Figure 6

High levels of IL-17A compromises gut epithelial barrier function and increases gut permeability.

(a) Morphine treatment increased FITC-dextran diffusion across the gut epithelium. The right panel was quantification of FITC intensity. *p < 0.05 (Student t test) (b) Quantification of FITC intensity in peritoneal lavage and whole blood *p < 0.05 (Student’s t test) (c) Anti-IL-17A injection reduced FITC-dextran diffusion across the gut epithelium in morphine-treated CLP animals.

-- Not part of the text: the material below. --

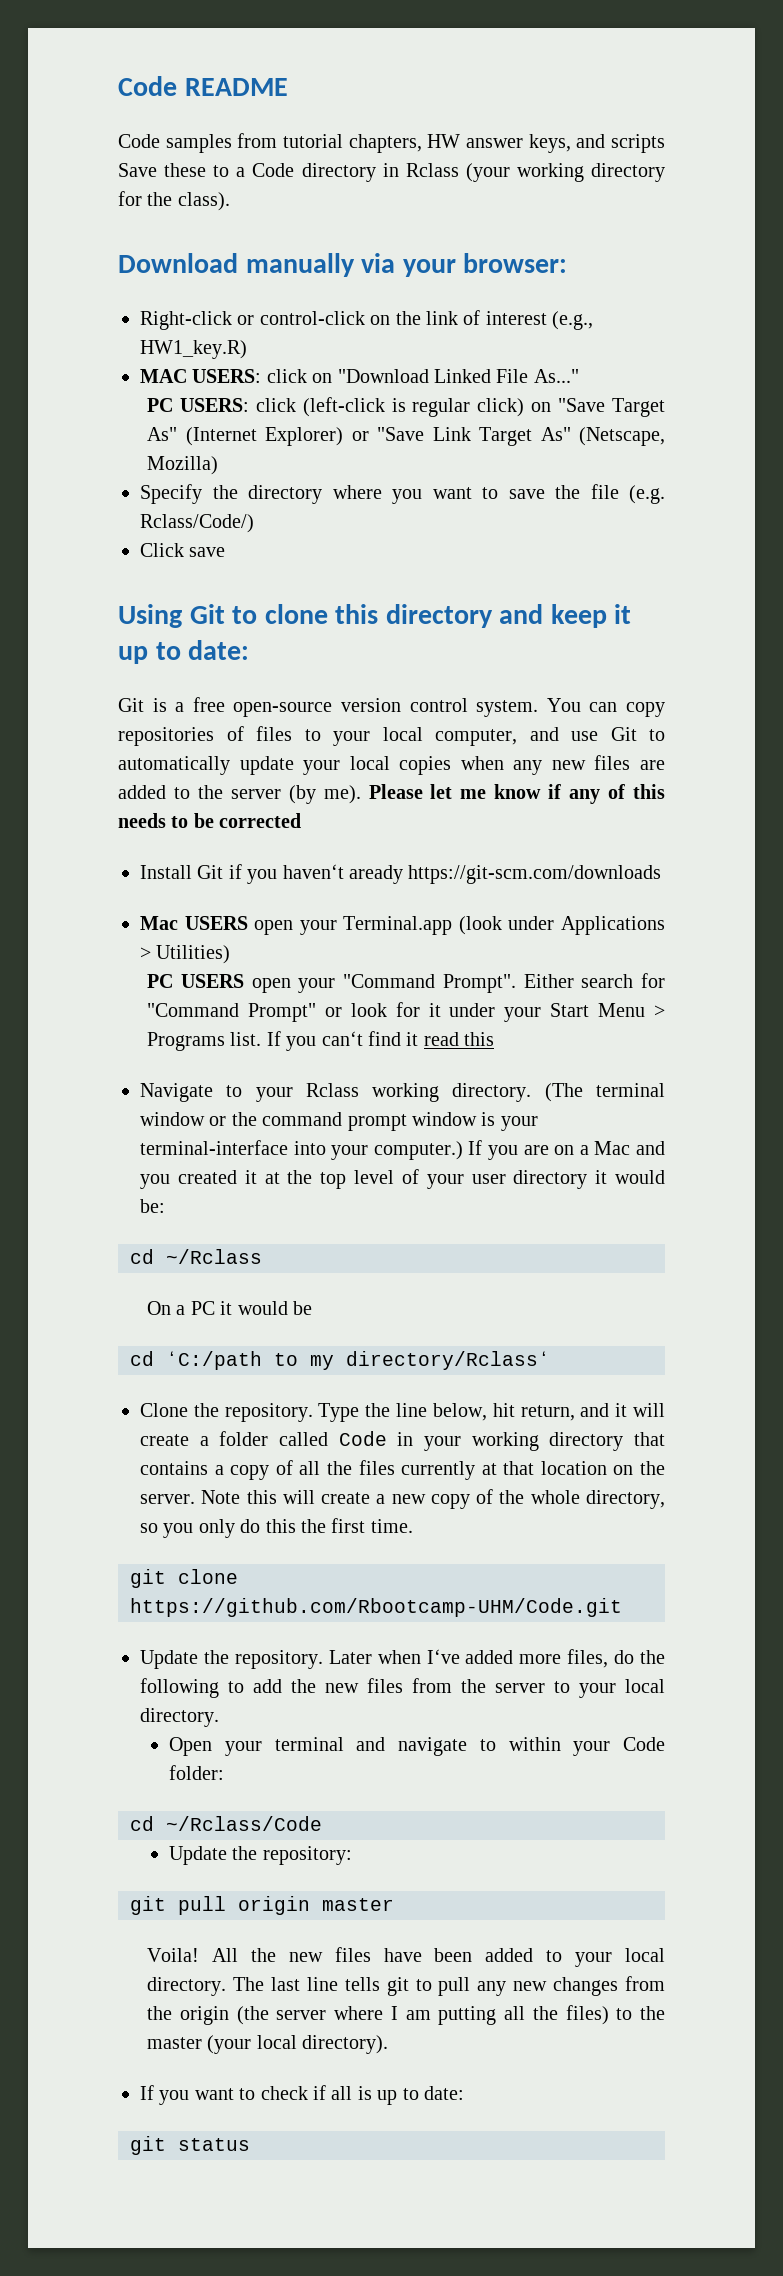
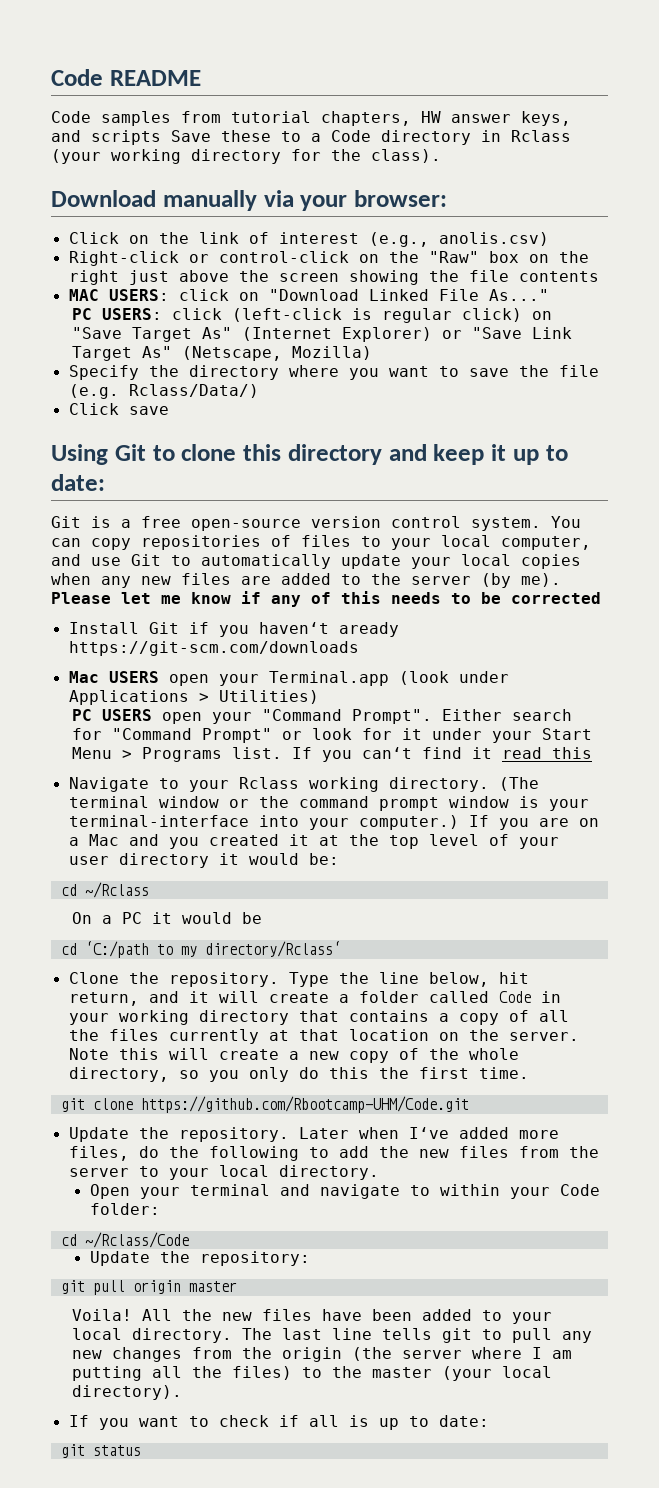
[140,311,365,330] Right-click or control-click -> [68,232,119,244] Click
[140,340,247,359] HW1_key.R) -> [438,232,549,246] [68,251,589,266] [68,270,599,285] anolis.csv) // Right-click or control-click on the "Raw" box on the right just above the screen showing the file contents
[140,514,254,533] Rclass/Code/) -> [128,384,259,398] Rclass/Data/)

The right panel was quantification of FITC intensity. *p < 0.05 (Student’s t test) (d) Quantification of FITC intensity in peritoneal lavage and whole blood *p < 0.05 (Student’s t test) (e) H&E sections of small intestines from sham-operated or CLP animals treated with morphine or placebo. (f) H&E sections of small intestines from morphine-treated CLP animals injected with isotype control and anti-IL-17A. (g) TER was decreased by IL-17A in IEC-6 cell monolayer (H) The permeability of IEC-6 cell monolayer was increased in transwell system **p < 0.01 (ANOVA followed by Bonferroni’s t test) (n = 3) (i) ZO-1 organization in IEC6-cell monolayer treated by vehicle or 100 ng/ml IL-17A. Blue:DAPI Red:F-actin Green:ZO-1 White arrow indicates ZO-1 disruption.(j) H&E sections of small intestines from human patients.